RASD

ONU – SAHARA OCCIDENTAL : Danger de blocage du processus de paix

Le Front Polisario a mis en garde contre le danger d’un blocage du processus de paix mené par les Nations unies et l’Union africaine pour la décolonisation du Sahara occidental.
Le Front Polisario évoque notamment le «manque d’intérêt» du Conseil de sécurité et de la communauté internationale, en particulier après la démission de l’Envoyé spécial de l’ONU pour le Sahara occidental, l’ancien président allemand, Horst Köhler, dans la recherche d’une solution pacifique et définitive du conflit sahraoui. Le secrétaire général de l’ONU doit choisir, avant la fin du mandat de la MINURSO (fin octobre) un nouveau représentant spécial pour relancer le processus de paix. Les consultations à cet effet devraient se dérouler en marge de l’Assemblée générale de l’ONU qui s’ouvre le 12 septembre à New York.
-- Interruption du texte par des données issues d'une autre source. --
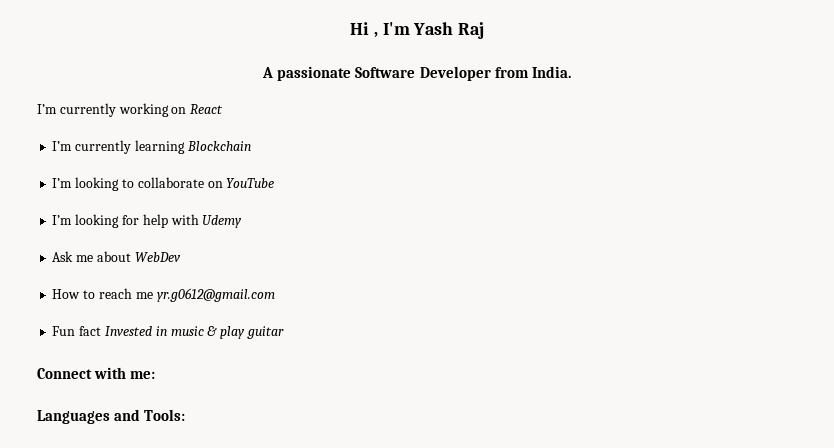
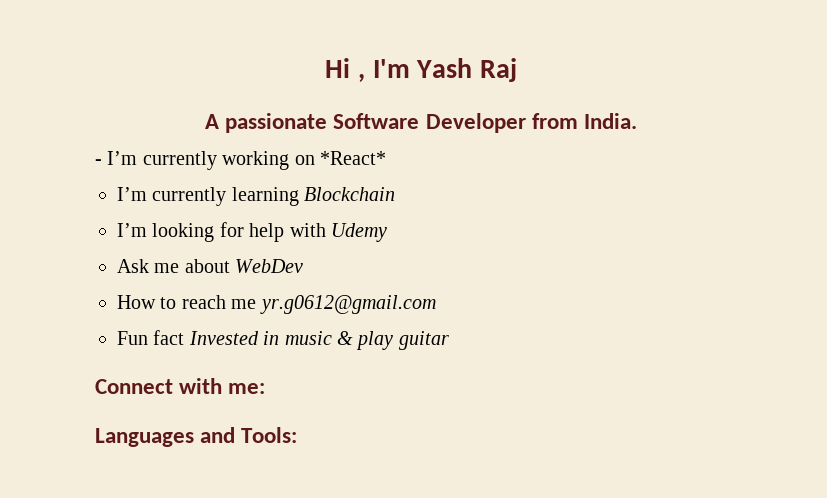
(571, 72) none -> [95,159,102,165] -
[190,104,224,114] React -> [320,151,386,165] *React*
[52,177,275,191] // I’m looking to collaborate on YouTube -> (396, 194) none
Le Front Polisario, lors d’une session extraordinaire de son secrétariat national, a procédé à un examen de la situation actuelle aux niveaux national, régional et international et relevé que la persistance de puissances étrangères bien connues, telles que la France, dans la défense de la thèse agressive et expansionniste du Royaume du Maroc, et l’occupation illégale de certaines parties du territoire du Sahara occidental ne feraient que créer davantage de causes de tensions et menaceraient la paix et la stabilité dans la région.
Le secrétariat national du F. Polisario a mis en garde contre les mouvements suspects et les abus répétés commis par le régime d’occupation marocaine au niveau de la zone tampon de Guerguerat, qui violent l’accord de cessez-le-feu et l’accord militaire n° 1 signé en 1991, appelant «le Conseil de sécurité des Nations unies à prendre des mesures strictes et urgentes pour éviter de graves dérapages et leurs conséquences».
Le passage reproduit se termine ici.